Embarazada de una noche con el Alfa -
Capítulo 41
Capítulo 41:
Cuando alguien hacía una oferta, de inmediato otra persona ofrecía una mayor cantidad de dinero, hasta que finalmente uno de los postores ofreció ochenta millones de dólares.
«¡Ochenta millones de dólares a la una!» exclamó el subastador.
Incluso él, un hombre curtido en este tipo de eventos parecía impresionado por la elevada suma de dinero ofrecida por esos pendientes. «¡Ochenta millones de dólares a las dos!» insistió.
Me volví para ver quién había hecho aquella oferta y me sorprendí al darme cuenta de que era el mismo hombre que me había estado observando con tanto interés.
De repente, sentí que alguien chocaba contra mi silla.
Sobresaltada, presioné inadvertidamente el botón rojo de mi dispositivo.
«Aquella joven ha ofrecido ochenta millones y cinco mil dólares», informó el subastador, claramente maravillado. «¡A la una, a las dos, vendidos!», proclamó finalmente.
Me sorprendí al ver cómo todo se había trastocado.
Me volví hacia mi hermanastra, y vi que en su rostro se dibujaba una sonrisa petulante.
Sin duda, había chocado contra mí a propósito.
«Por favor, una ronda de aplausos para la joven mientras sube al estrado», pidió el subastador. «Este artículo es magnífico, así que la compradora lo pagará de inmediato.
Acomodadores, acompáñenla, por favor».
Decir que estaba sorprendida sería un eufemismo.
Para ser franca, estaba aterrorizada.
Sería incapaz de conseguir siquiera un millón de dólares y esperaban que pagara la friolera de ochenta millones.

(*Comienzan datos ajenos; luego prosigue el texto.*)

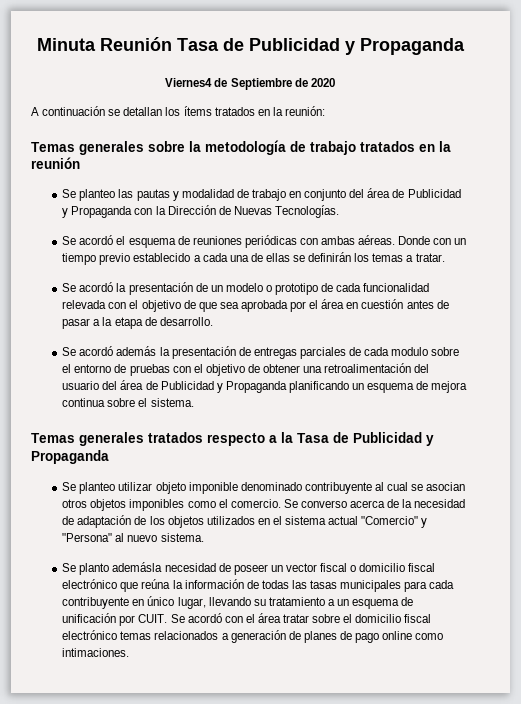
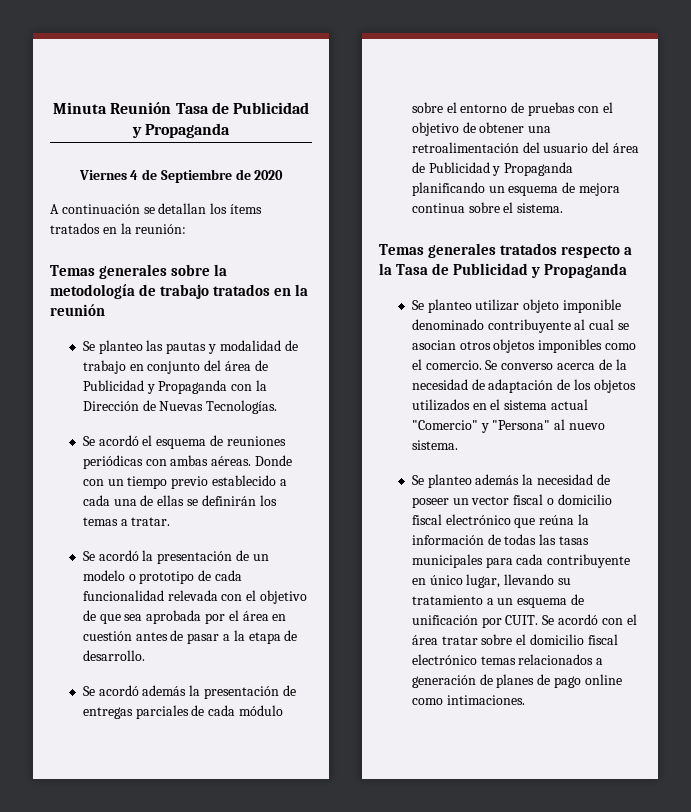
- Viernes4 de Septiembre de 2020
+ Viernes 4 de Septiembre de 2020
- Se acordó además la presentación de entregas parciales de cada modulo sobre el entorno de pruebas con el objetivo de obtener una retroalimentación del usuario del área de Publicidad y Propaganda planificando un esquema de mejora continua sobre el sistema.
+ Se acordó además la presentación de entregas parciales de cada módulo sobre el entorno de pruebas con el objetivo de obtener una retroalimentación del usuario del área de Publicidad y Propaganda planificando un esquema de mejora continua sobre el sistema.
- Se planto ademásla necesidad de poseer un vector fiscal o domicilio fiscal electrónico que reúna la información de todas las tasas municipales para cada contribuyente en único lugar, llevando su tratamiento a un esquema de unificación por CUIT.
+ Se planteo además la necesidad de poseer un vector fiscal o domicilio fiscal electrónico que reúna la información de todas las tasas municipales para cada contribuyente en único lugar, llevando su tratamiento a un esquema de unificación por CUIT.

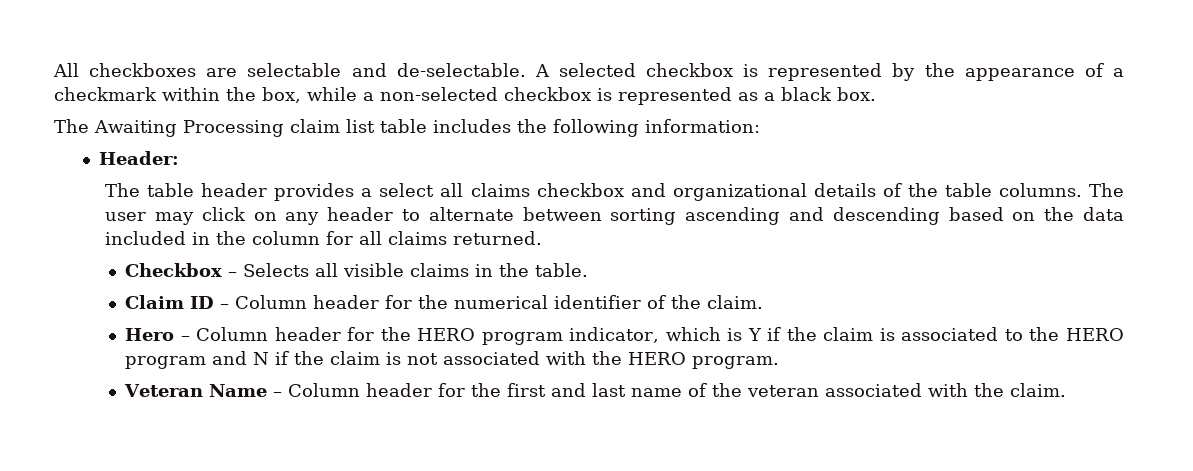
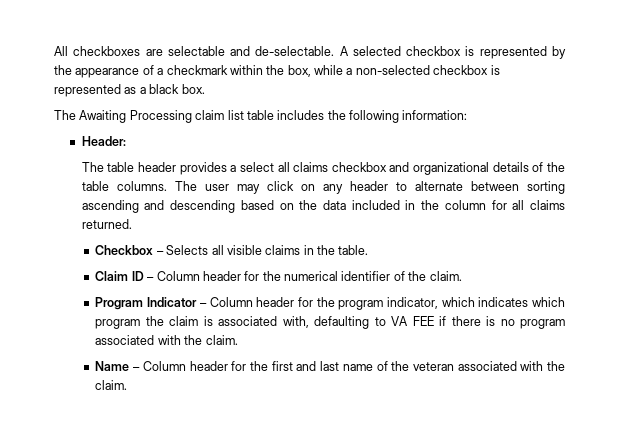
- Hero – Column header for the HERO program indicator, which is Y if the claim is associated to the HERO program and N if the claim is not associated with the HERO program.
- Veteran Name – Column header for the first and last name of the veteran associated with the claim.
+ Program Indicator – Column header for the program indicator, which indicates which program the claim is associated with, defaulting to VA FEE if there is no program associated with the claim.
+ Name – Column header for the first and last name of the veteran associated with the claim.

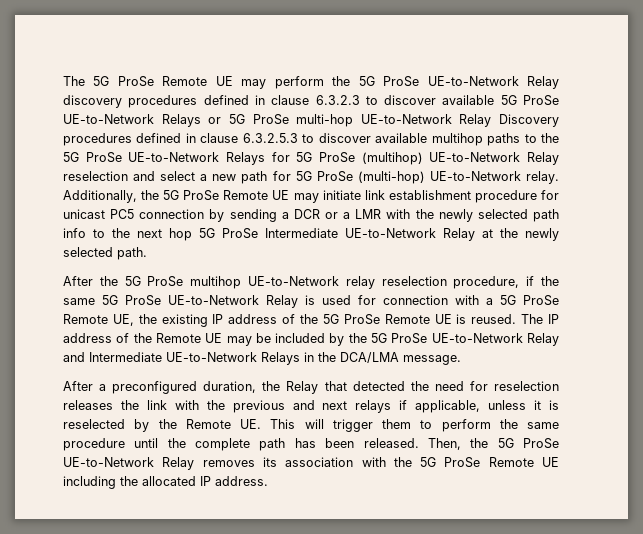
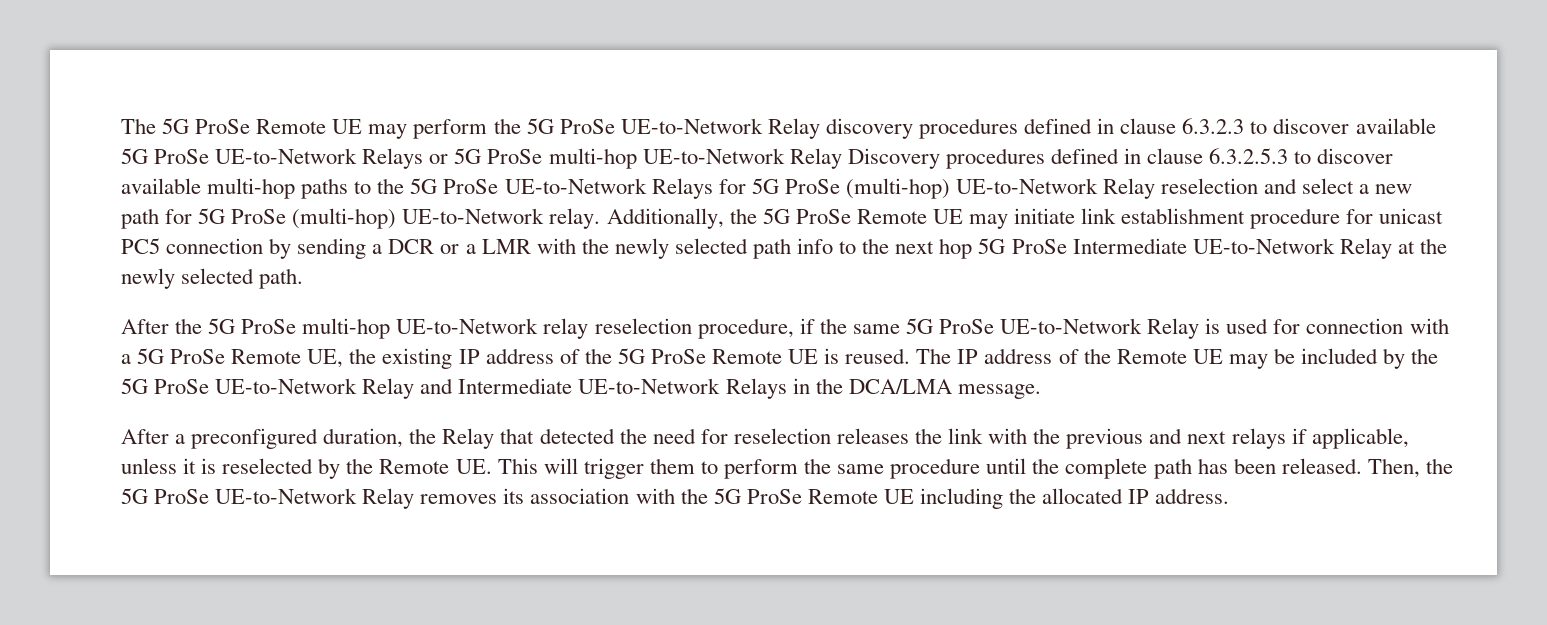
- The 5G ProSe Remote UE may perform the 5G ProSe UE-to-Network Relay discovery procedures defined in clause 6.3.2.3 to discover available 5G ProSe UE-to-Network Relays or 5G ProSe multi-hop UE-to-Network Relay Discovery procedures defined in clause 6.3.2.5.3 to discover available multihop paths to the 5G ProSe UE-to-Network Relays for 5G ProSe (multihop) UE-to-Network Relay reselection and select a new path for 5G ProSe (multi-hop) UE-to-Network relay.
+ The 5G ProSe Remote UE may perform the 5G ProSe UE-to-Network Relay discovery procedures defined in clause 6.3.2.3 to discover available 5G ProSe UE-to-Network Relays or 5G ProSe multi-hop UE-to-Network Relay Discovery procedures defined in clause 6.3.2.5.3 to discover available multi-hop paths to the 5G ProSe UE-to-Network Relays for 5G ProSe (multi-hop) UE-to-Network Relay reselection and select a new path for 5G ProSe (multi-hop) UE-to-Network relay.
- After the 5G ProSe multihop UE-to-Network relay reselection procedure, if the same 5G ProSe UE-to-Network Relay is used for connection with a 5G ProSe Remote UE, the existing IP address of the 5G ProSe Remote UE is reused.
+ After the 5G ProSe multi-hop UE-to-Network relay reselection procedure, if the same 5G ProSe UE-to-Network Relay is used for connection with a 5G ProSe Remote UE, the existing IP address of the 5G ProSe Remote UE is reused.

Sin darme tiempo para pensar con claridad en qué hacer en aquella inesperada situación, un par de acomodadores tiraron delicadamente de mi mano y me condujeron a la tarima, mientras temblaba de miedo, abrumada por la vergüenza y la humillación.

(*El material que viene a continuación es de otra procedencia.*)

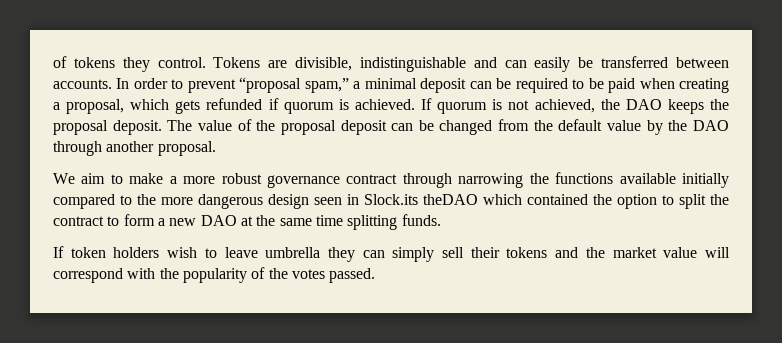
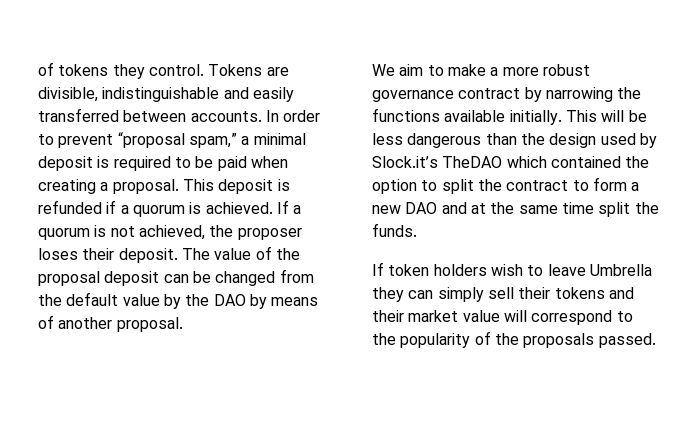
- Tokens are divisible, indistinguishable and can easily be transferred between accounts.
+ Tokens are divisible, indistinguishable and easily transferred between accounts.
- In order to prevent “proposal spam,” a minimal deposit can be required to be paid when creating a proposal, which gets refunded if quorum is achieved.
+ In order to prevent “proposal spam,” a minimal deposit is required to be paid when creating a proposal. This deposit is refunded if a quorum is achieved.
- If quorum is not achieved, the DAO keeps the proposal deposit.
+ If a quorum is not achieved, the proposer loses their deposit.
- The value of the proposal deposit can be changed from the default value by the DAO through another proposal.
+ The value of the proposal deposit can be changed from the default value by the DAO by means of another proposal.
- We aim to make a more robust governance contract through narrowing the functions available initially compared to the more dangerous design seen in Slock.its theDAO which contained the option to split the contract to form a new DAO at the same time splitting funds.
+ We aim to make a more robust governance contract by narrowing the functions available initially. This will be less dangerous than the design used by Slock.it’s TheDAO which contained the option to split the contract to form a new DAO and at the same time split the funds.
- If token holders wish to leave umbrella they can simply sell their tokens and the market value will correspond with the popularity of the votes passed.
+ If token holders wish to leave Umbrella they can simply sell their tokens and their market value will correspond to the popularity of the proposals passed.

Rogaba que la tierra se abriera y me engullera.
Quise explicarle al subastador que todo aquello era solo un enorme malentendido, pues yo no era una mujer adinerada.
Sin embargo, no pude hacerlo, ya que tenía la boca seca y parecía que mi lengua estaba atascada en la garganta.
«No es adinerada», gritó Alina de repente, poniéndose de pie para hacerse oír con claridad. «De hecho, es una miserable mendiga», añadió.
«No lo soy», murmuré, buscando preservar mi dignidad.
«Sí lo es», la secundó la princesa, que se había puesto de pie y me señalaba con el dedo, en ademán amenazante. «La vi en la tienda de ropa hace algunos días y vestía harapos sucios.
Me pregunto cómo consiguió una invitación».